Cross-validation for Dimensionality Reduction
In multivarious: Extensible Data Structures for Multivariate Analysis

knitr::opts_chunk$set(collapse = TRUE, comment = "#>", fig.width=6, fig.height=4)
library(multivarious)
library(ggplot2)

Why Cross-validate Dimensionality Reduction?

When using PCA or other dimensionality reduction methods, we often face questions like:

How many components should I keep?
How well does my model generalize to new data?
Which preprocessing strategy works best?

Cross-validation provides principled answers by testing how well models trained on one subset of data perform on held-out data.
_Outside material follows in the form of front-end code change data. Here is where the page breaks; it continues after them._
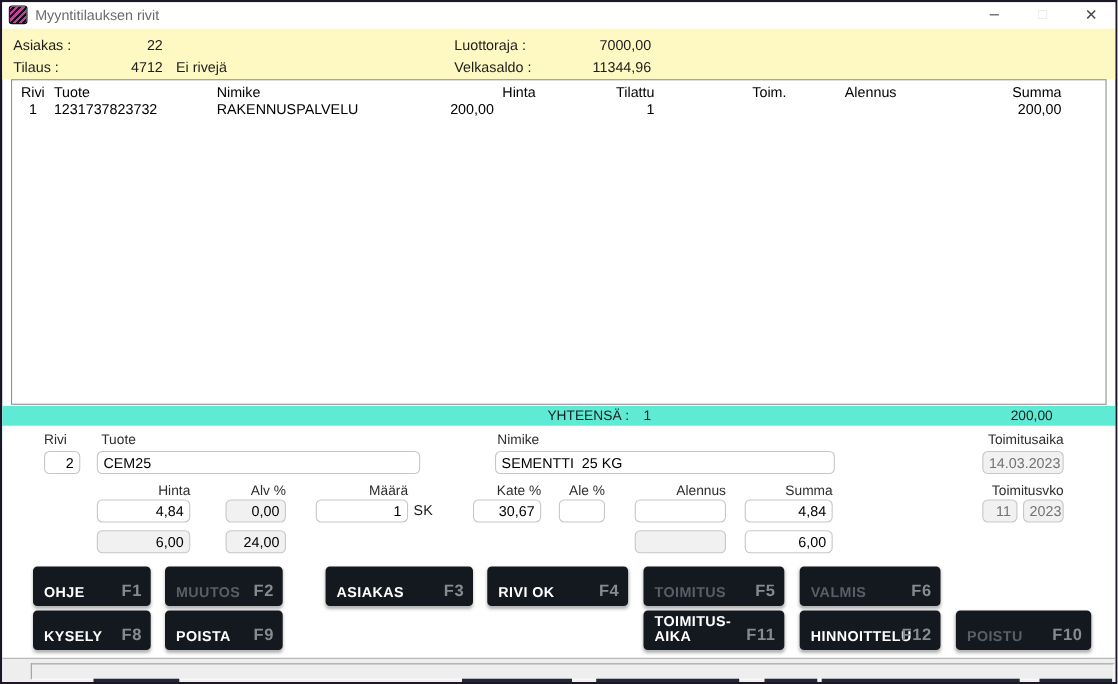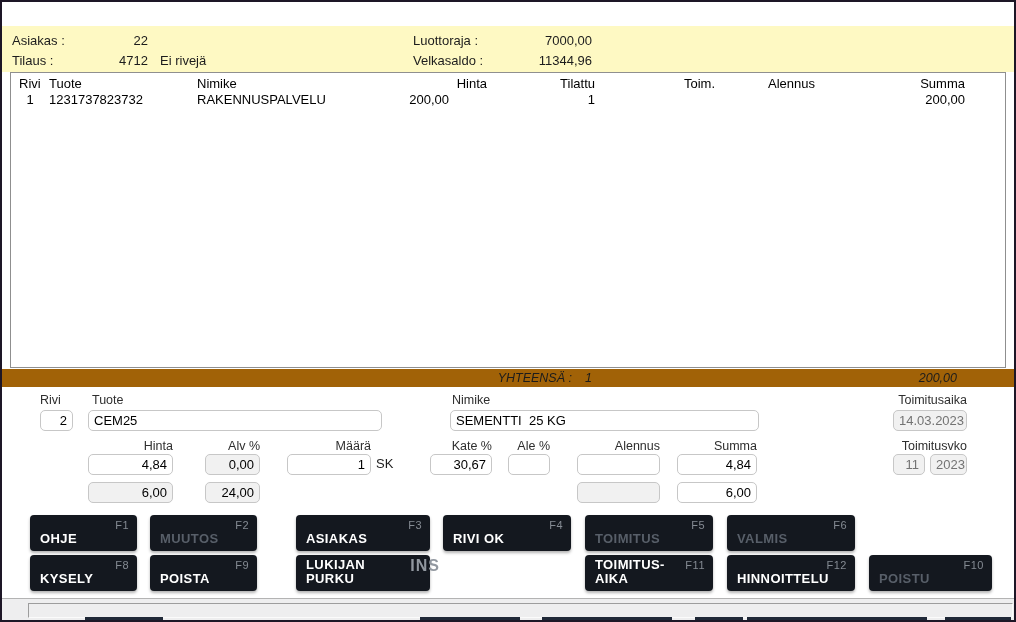"Myyntitilauksen rivit" div.titlebar { html: none -> <div> <div></div> <div>Myyntitilauksen rivit</div> <div> <div>–</div> <div>□</div> <div>✕</div> </div> </div> }
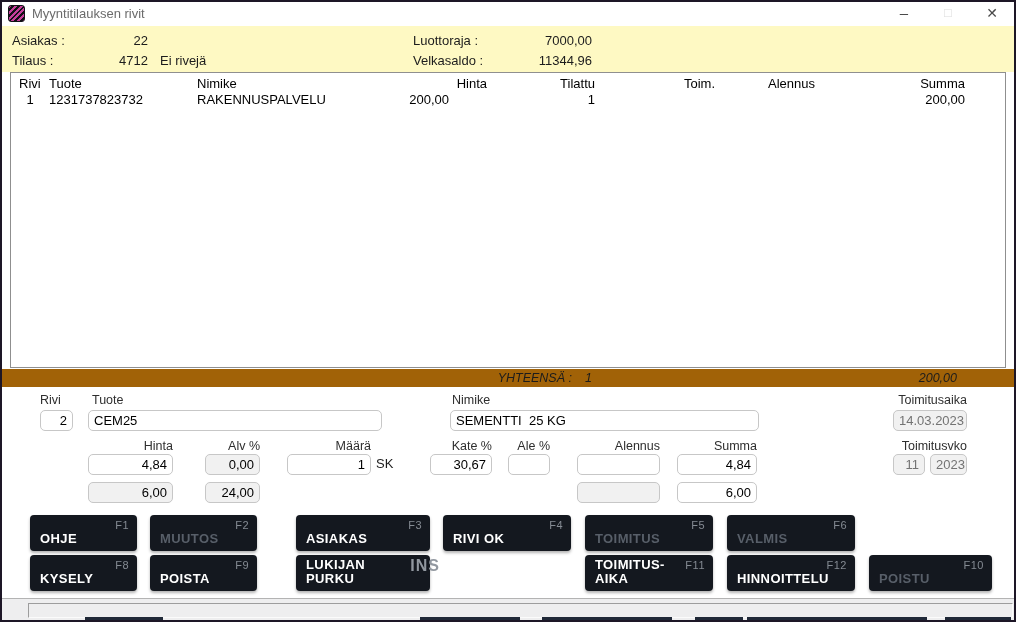"YHTEENSÄ :" .totalsbar { background: #a16207 -> #5eead4; font-style: italic -> none }
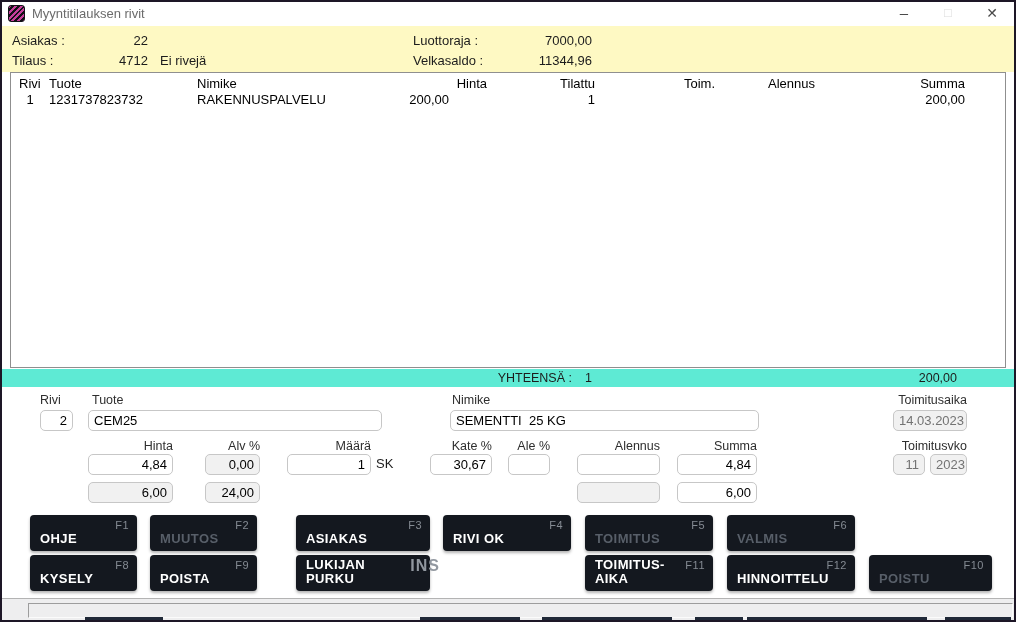"F1" .fbtn .bkey { font-size: 11px -> 15px; font-weight: none -> bold; top: 4px -> 14px }
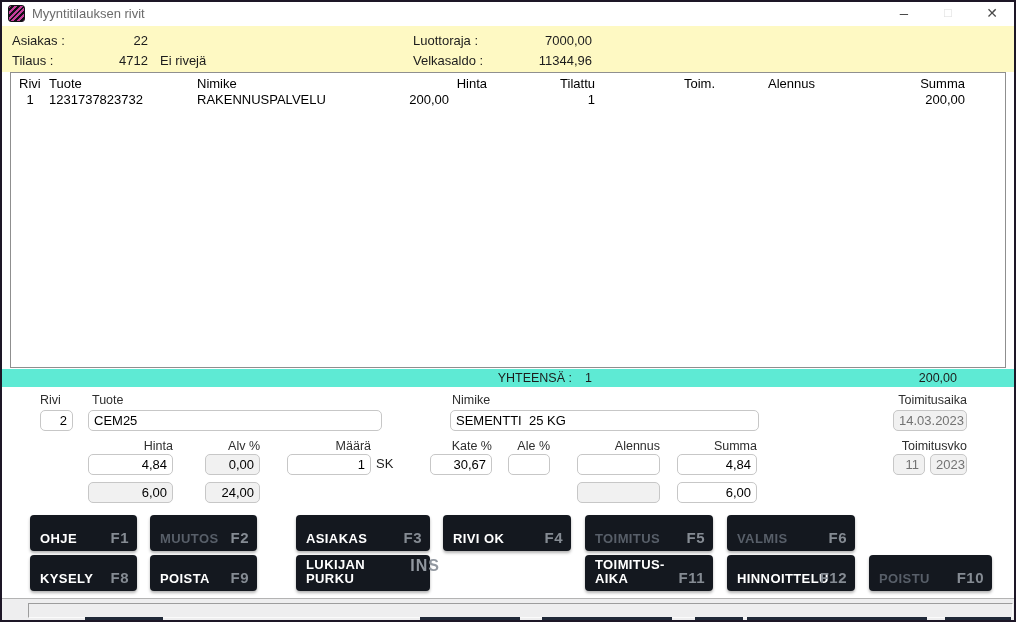"LUKIJAN" div.fbtn { html: <div> <span>LUKIJAN PURKU</span> <span>INS</span> </div> -> none }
Quick Example: Finding the Right Number of Components

Let's use the iris dataset to find the optimal number of PCA components via reconstruction error.

set.seed(123)
X <- as.matrix(iris[, 1:4])  # 150 samples x 4 features

# Create 5-fold cross-validation splits
K <- 5
fold_ids <- sample(rep(1:K, length.out = nrow(X)))
folds <- lapply(1:K, function(k) list(
  train = which(fold_ids != k),
  test  = which(fold_ids == k)
))

Define the fitting and measurement functions. The measurement function projects test data, reconstructs it, and computes RMSE:

fit_pca <- function(train_data, ncomp) {
  pca(train_data, ncomp = ncomp, preproc = center())
}

measure_reconstruction <- function(model, test_data) {
  # Project test data to score space
 scores <- project(model, test_data)

  # Reconstruct: scores %*% t(loadings), then reverse centering
 recon <- scores %*% t(model$v)
  recon <- inverse_transform(model$preproc, recon)

  # Compute RMSE
  rmse <- sqrt(mean((test_data - recon)^2))
  tibble::tibble(rmse = rmse)
}

Now run cross-validation for 1--4 components:

results_list <- lapply(1:4, function(nc) {
  cv_res <- cv_generic(
    data = X,
    folds = folds,
    .fit_fun = fit_pca,
    .measure_fun = measure_reconstruction,
    fit_args = list(ncomp = nc),
    backend = "serial"
  )
  # Extract RMSE from each fold and average
  fold_rmse <- sapply(cv_res$metrics, function(m) m$rmse)
  data.frame(ncomp = nc, rmse = mean(fold_rmse))
})

cv_results <- do.call(rbind, results_list)
print(cv_results)

Two components capture most of the structure; additional components yield diminishing returns.

Understanding the Output

The cv_generic() function returns a tibble with three columns:

fold: The fold number (integer)
model: The fitted model for that fold (list column)
metrics: Performance metrics for that fold (list column of tibbles)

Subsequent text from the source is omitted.